Development & Psychometric Evaluation of the Child-Adolescent Teasing Scale
Objective: This study's purpose was to develop and psychometrically evaluate the CATS in middle-school youth.
Design: methodological
Population, Sample, Setting: The initial study population (n=708) was middle-school youth from Massachusetts, Mississippi, Montana, New Mexico, and North Carolina. The final sample (n=546) for this psychometric evaluation had no missing data on the CATS. This sample was 11-14 years; 53% female; 73% white, 11% Latino/Hispanic, 10% Black/African American and 6.5% other racial/ethnic heritage. Over 68% reported grades of mostly A's and B's.
Concepts and Variables Studied: Initially, 70 items were derived from the previously described focus groups to measure the four major constructs underpinning the CATS. These reflected Teasing about: a) Physical Appearance (n=18)), b) Personality & Behavior (n=17), c) Family & Environment (n=17), and d) School (n=18).
Methods: The instrument was designed, pilot-tested, and then administered to 6-8th grade students.
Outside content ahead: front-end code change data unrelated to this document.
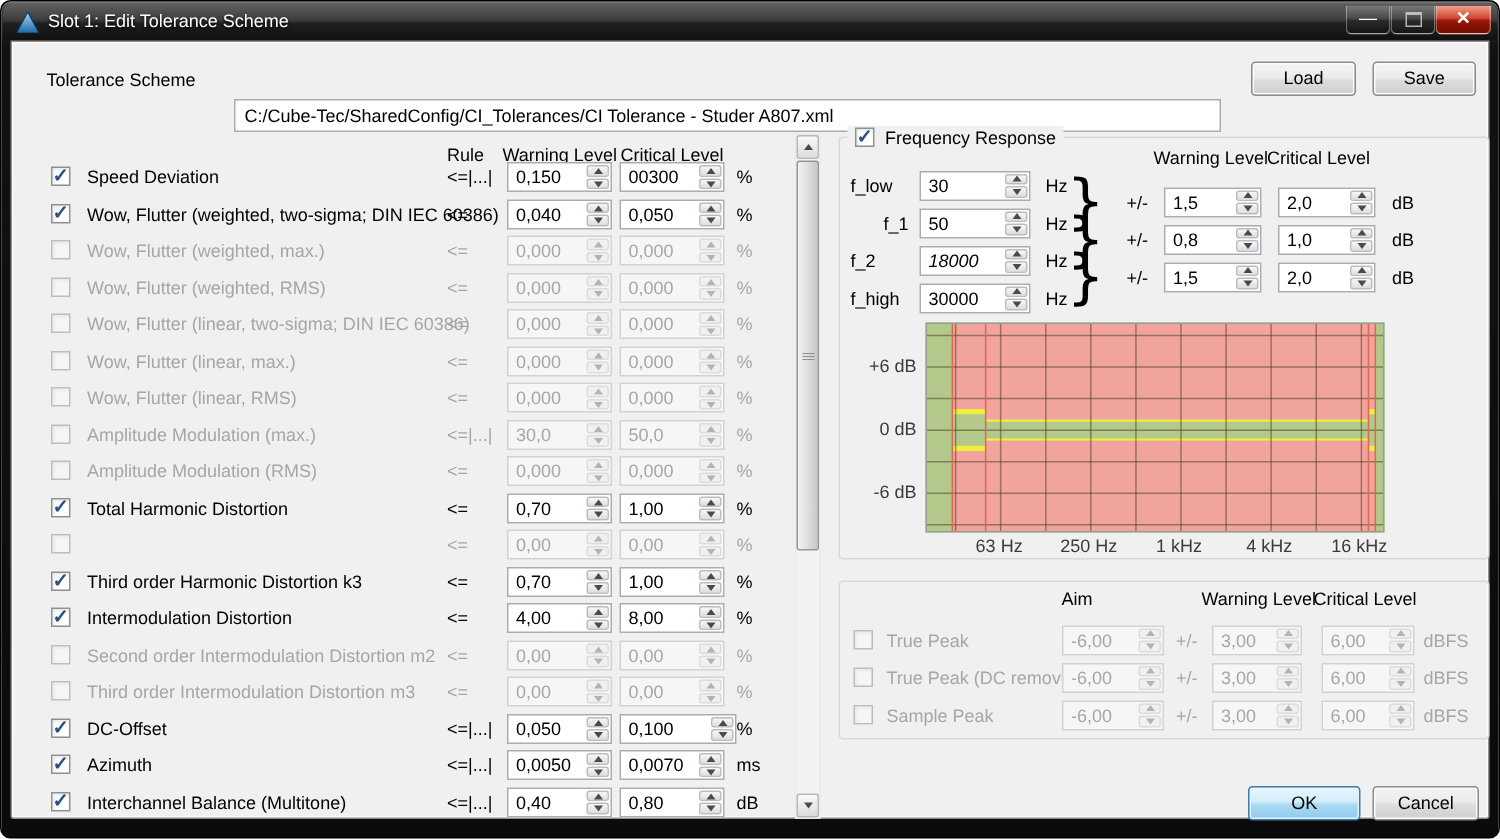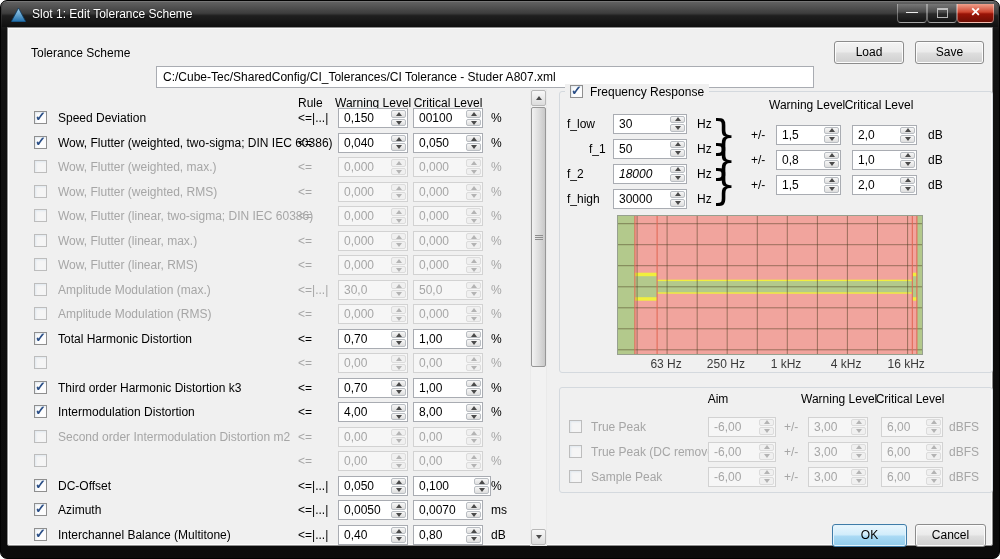--- a/index.html
+++ b/index.html
@@ -136,7 +136,7 @@
           </span>
         </span>
         <span class="spin" style="left:386px;width:70px;">
-          <span class="val">00100</span>
+          <span class="val">00300</span>
           <span class="btns">
             <span class="sb">
               <i class="tri-up"></i>

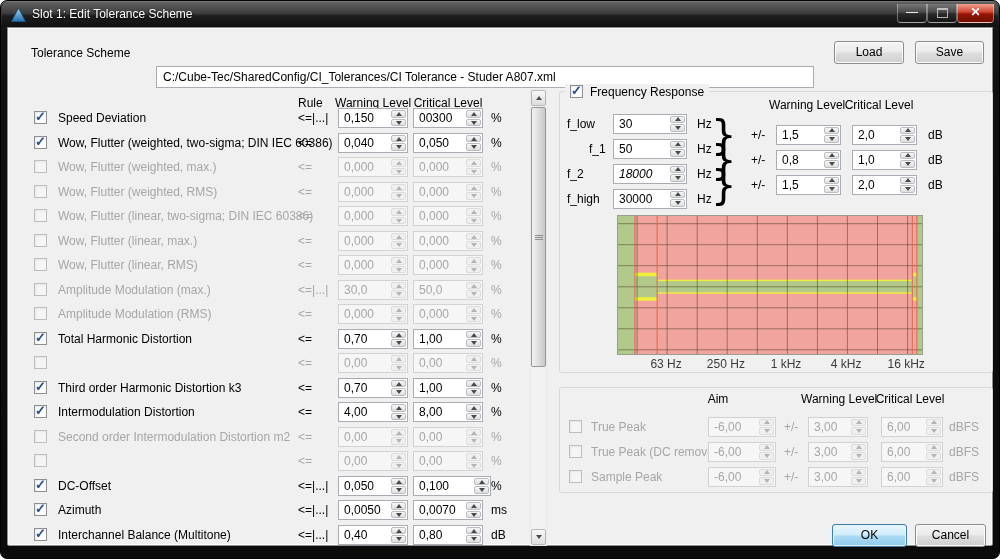--- a/index.html
+++ b/index.html
@@ -832,6 +832,11 @@
       </div>
     </div>
 
+  <div id="chart-ylabels">
+      <div class="ytick" style="top: 21.7208px;">+6 dB</div>
+      <div class="ytick" style="top: 63.7513px;">0 dB</div>
+      <div class="ytick" style="top: 105.782px;">-6 dB</div>
+    </div>
   <svg id="chart-svg" width="304" height="138">
       <rect x="0.0" y="0.0" width="304.0" height="138.0" fill="#b3c98c"></rect>
       <rect x="16.9" y="0.0" width="282.0" height="138.0" fill="#f1a49d"></rect>

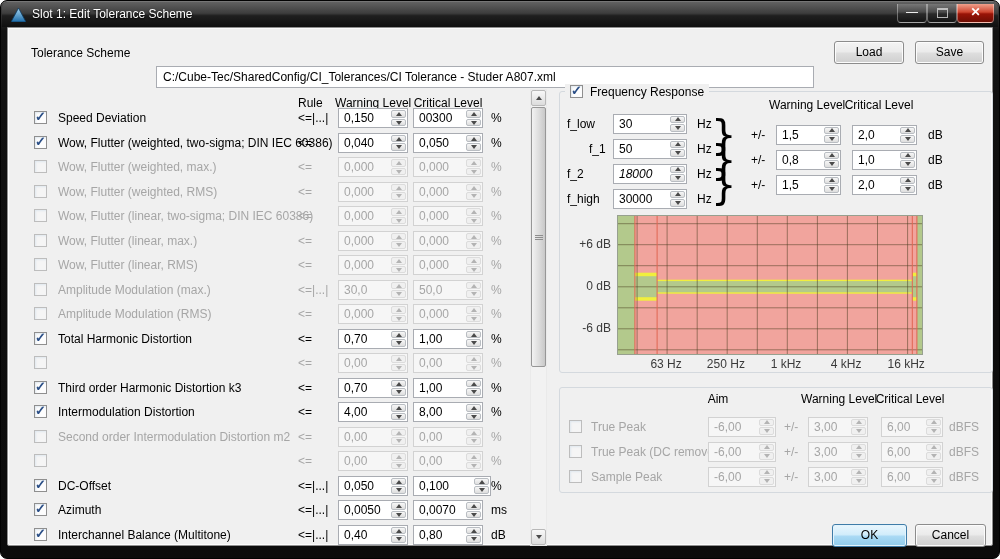--- a/index.html
+++ b/index.html
@@ -535,6 +535,7 @@
 
       <div class="row off">
         <span class="cb" style="left:7px;"></span>
+        <span class="lbl" style="left:31px;">Third order Intermodulation Distortion m3</span>
         <span class="rule" style="left:271px;">&lt;=</span>
         <span class="spin" style="left:311px;width:70px;">
           <span class="val">0,00</span>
Findings: The Cronbach's alpha internal consistency reliability, computed on the 70-items CATS, was .95. Only items with item-total correlations > .50 were retained for subsequent analyses. The 34 retained CATS items were subjected to principal components analysis with varimax rotation and Kaiser normalization. Eight initial factors with eigenvalues > 1 emerged, accounting for 65.2% of variance. A four-factor solution was then specified and accounted for 51.2% of variance. Factor 1, Personality & Behavior Teasing (14 items; Cronbach's alpha, .91), explained 18.4% of variance; Factor 2, School-Related Teasing (9 items; Cronbach's alpha, .84); explained 12.4%; Factor 3, Family & Environment Teasing (7 items; Cronbach's alpha, .84) accounted for 11.8% of variance; and Factor 4, Physical Size Teasing (2 items, Cronbach's alpha, .85) accounted for 8.6% of variance.
Conclusions & Implications: The 34 items CATS subscales demonstrated sufficient internal consistency reliability and construct (factorial) validity for use in subsequent research with middle-school children.